Bir Abdurrahim Karakoç “geçti bu dünya üzerinden” “Vardı yolun sonuna” kendinden öncekilerin vardıkları yere.

Ruhu şad olsun.

Adını öğretmen okulunda Edebiyat öğretmenimizin okuduğu “İsyanlı sükût” şiiriyle duymuştum ilk kez.

Sordum memleketin neresi gardaş?

“Köy” dedi, yutkundu, eğdi başını…

Köyden gelme ben gibi çoğunu da etkilemiştir eminim bu şiir.

“Köylü”, “işçi”, “emekçi” sol düşüncenin pek sahiplendiği değerlerdi o yıllar. Solcu birinin yazdığını düşünürdü çoğu da. Okuyan öğretmenimiz de o görüşteydi zaten. Okuma yazma alt yapımızda çok önemli yeri olmuştu bu öğretmenimizin.

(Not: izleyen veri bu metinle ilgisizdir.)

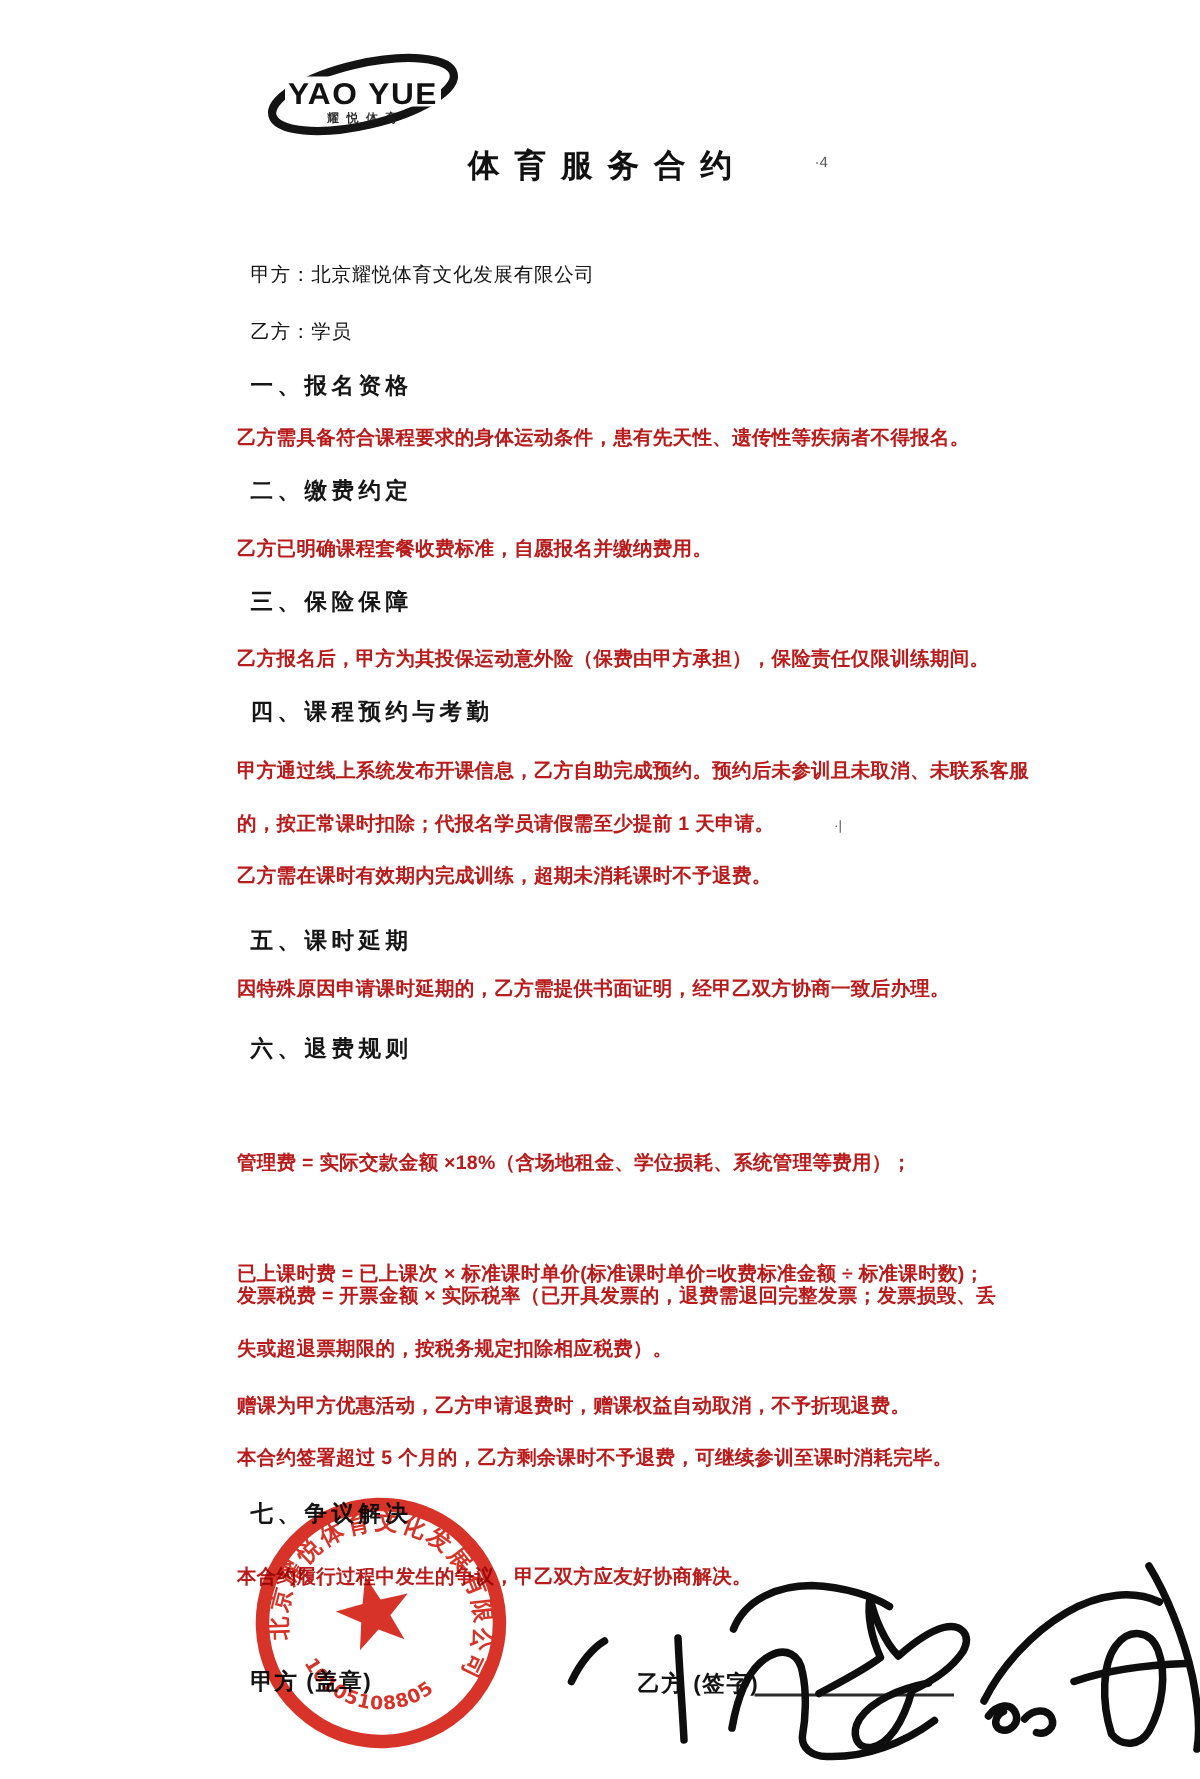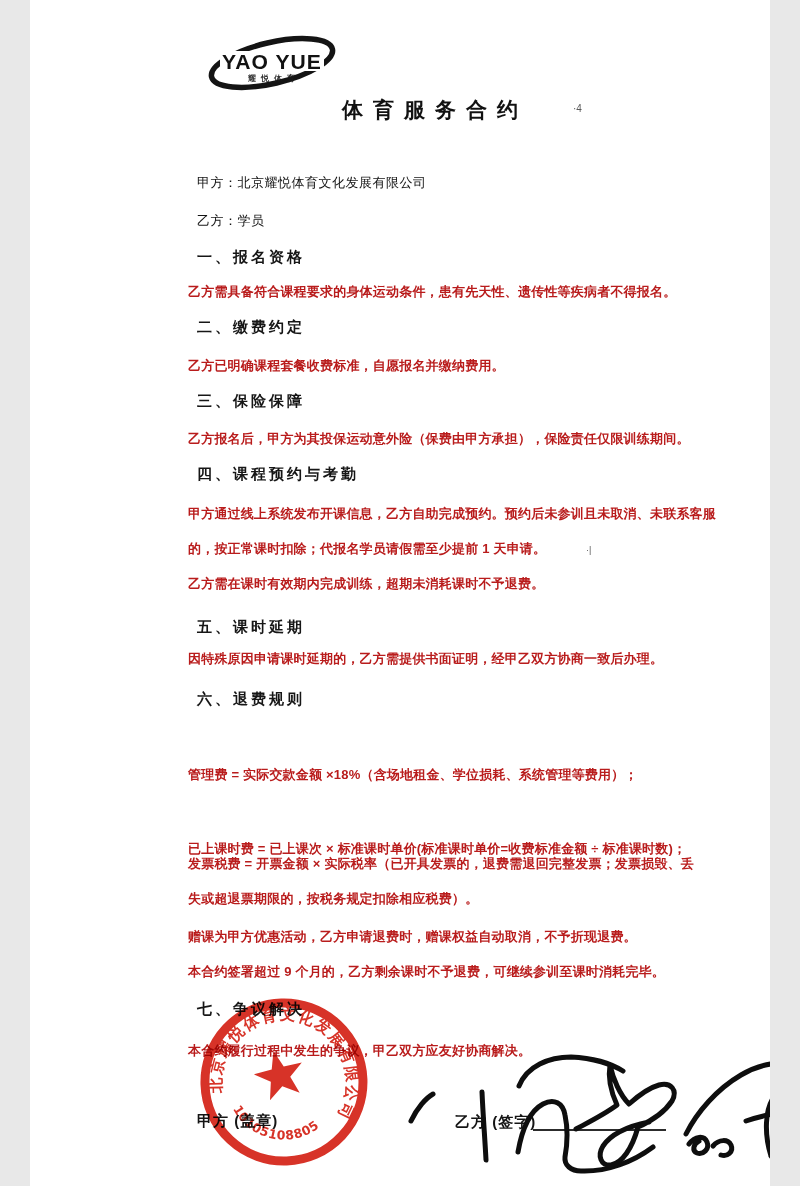"YAO YUE" .page { width: 740px -> 800px }
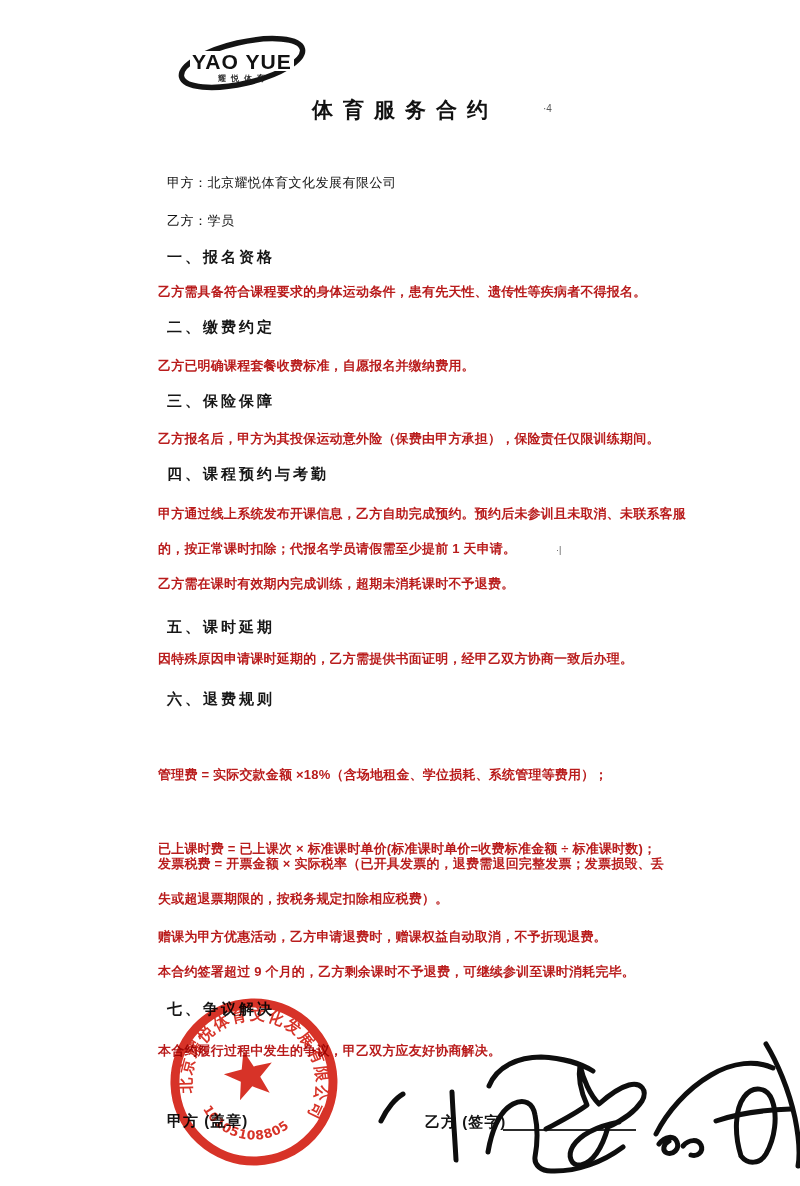"本合约签署超过 9 个月的，乙方剩余课时不予退费，可继续参训至课时消耗完毕。" div.abs { text: 9 -> 5 }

Karakoç için şiirleri halen de en çok ezberimde olan şairdir diyebilirim.

Hâkim bey,

Doktor bey,

Mebus bey,

Hasana mektuplar,

Tamam mı,?

Nöbetçinin vukuatı,

Haberler,

Dosta doğru.

Daha pek çoğu bunun gibi. 18 yaşında Adıyaman’ın merkez Büklüm köyüne öğretmen olarak atanmıştım. Komşu köy öğretmenleri beş kafadar oturup kasete okumuştuk Karakoç şiirlerini o günün şartlarında.  Bir kısmını da beste olarak, nota kaygısı olmadan okumaya çalışmıştık bağlama eşliğinde,  37 yıl geçti üzeriden. Saklarım gençlik heyecanı o hatırayı hala da.

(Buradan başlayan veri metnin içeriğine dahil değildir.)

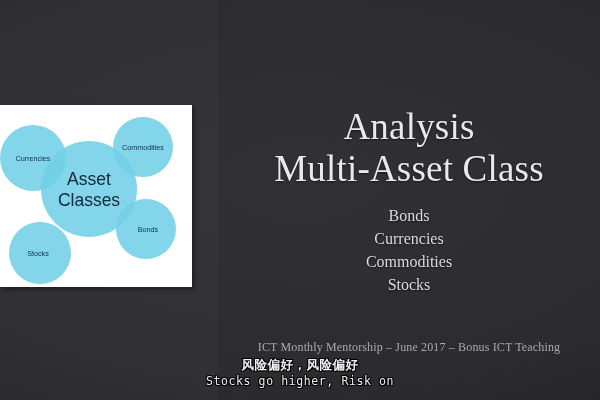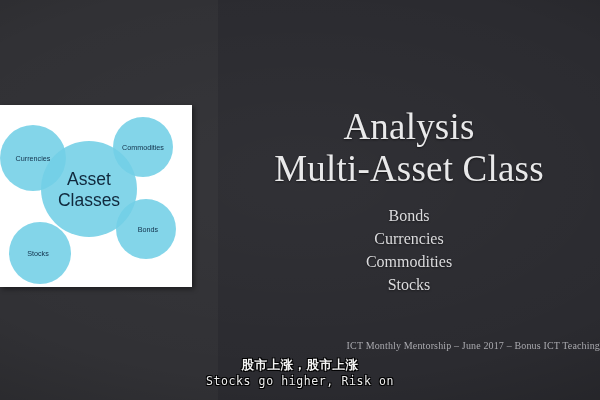"ICT Monthly Mentorship – June" .footer-credit { font-size: 10px -> 12px; text-align: right -> center }
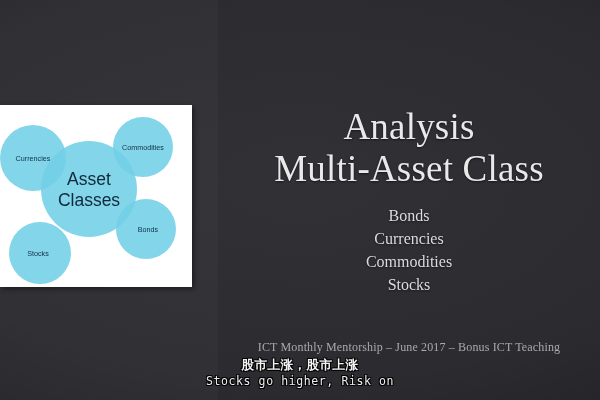"股市上涨，股市上涨" div.caption-cn { text: 股市上涨，股市上涨 -> 风险偏好，风险偏好 }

“Vur emri”, “Kan yazısı” el kitabı sayılırdı milliyetçi gençliğin o dönem. Bu keskin başlıklar sadece kapaktan ibaretti haddizatında. Muhtevada yoktu onlar. Ana sütü gibi berrak bir Türkçe ve riyasız toplum vicdanıydı dillendirilen bu kitaplardaki.

Son kez 4 yıl evvel Estergon kalesinde (Keçiören) bir şiir akşamında karşılaşmıştık. Türk Dünyasından ülkemizde okuyan öğrencilerin de katıldığı bir şiir etkinliği idi. Bir şiirini dinlemek istemiştik kendi sesinden. Yerine getirememişti bu arzumuzu ne yazık ki rahatsızlığı nedeniyle. Sunuculuk görevi bana verilmişti o akşam.  Bahtiyar Vahapzade için “Türk Dünyasının yaşayan en büyük şairi”  demiştim bir şiirini okumadan evvel. Oturduğu yerde şöyle bir yer değiştirdiğini fark etmişler arkadaşlar. Kendisinin hakkı olduğunu düşünmüştü o payenin belki de.  İkisi de dünyasını değiştirdiler ikişer yıl arayla. Yoklar artık aramızda Türk şiirinin bu iki devi. Mekânları cennet olsun.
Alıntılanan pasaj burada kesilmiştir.